Hip hop is more than a genre of music: it's a cultural movement, continuously changing and adapting. Painter and illustrator Naturel has always embraced that fact. "From when I was young, I’d look at the packaging on CDs and records and stuff," he tells Fuse. "I would see and hear both of them at the same time. Before I knew what art was or what music was. It was kind of the same thing to me. Rapping, illustrating—it’s still playing on different metaphors and the way you compose things, the tempo of the details. It feels as if I’m rapping when I’m doing it."
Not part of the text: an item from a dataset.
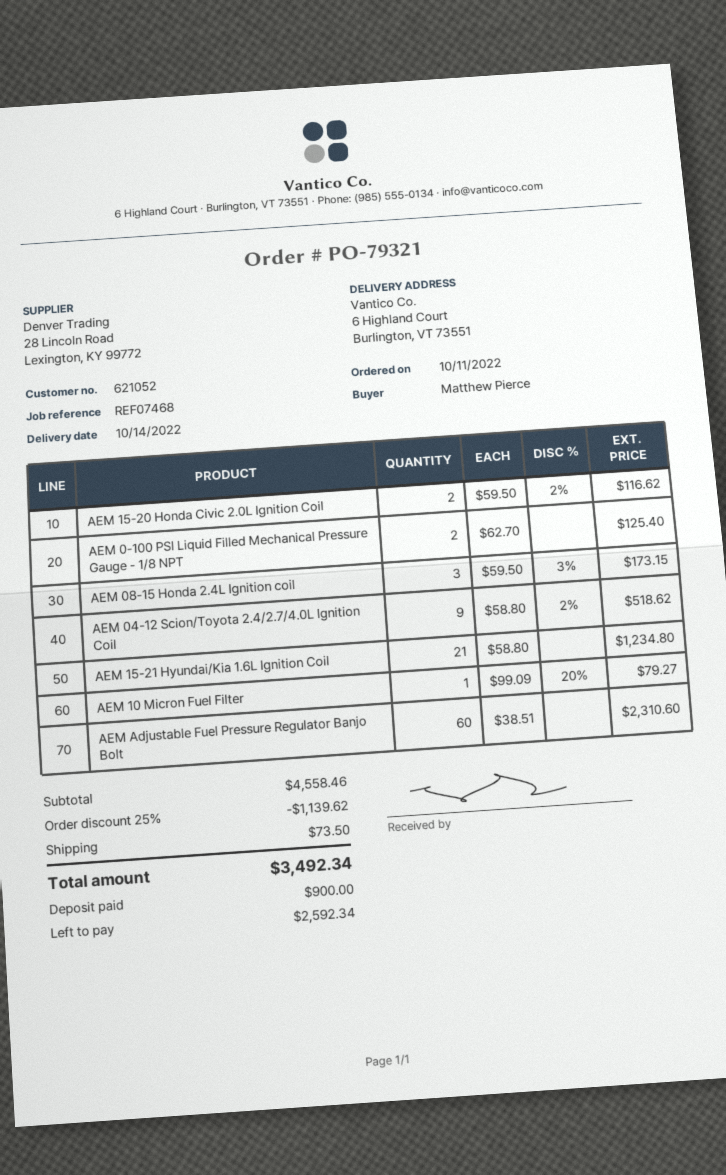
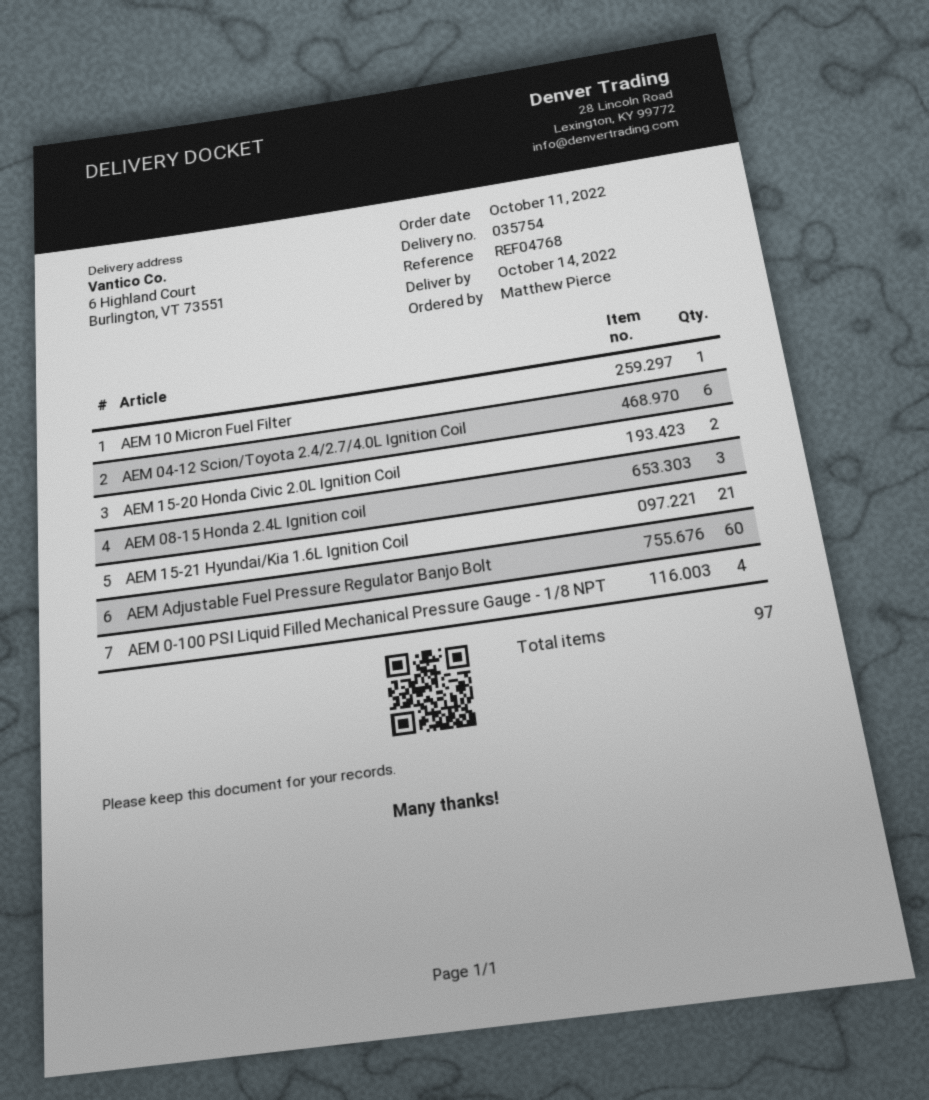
reference: REF07468 -> REF04768
AEM 0-100 PSI Liquid Filled Mechanical Pressure Gauge - 1/8 NPT: 2 -> 4
AEM 04-12 Scion/Toyota 2.4/2.7/4.0L Ignition Coil: 9 -> 6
It's that connection between the visual and audio that finds a home in Naturel's art. One of his recent pieces, "D.O.A: Dead On Air," depicts a very Dia de los Muertos-like image, a skeleton lying in a field of flowers surrounded by sneakers. "At the time I was listening to 2 Chainz’s 'The Birthday Song:' 'When I die, bury me inside the Gucci store,' you know what I’m saying? I had the idea, 'When I die, bury me inside the Jordan store,' so I figured, let me do the skeleton laid back like he achieved everything on his bucket list with sneakers and stuff. I’m a Jordan-head so these are all on my bucket list.”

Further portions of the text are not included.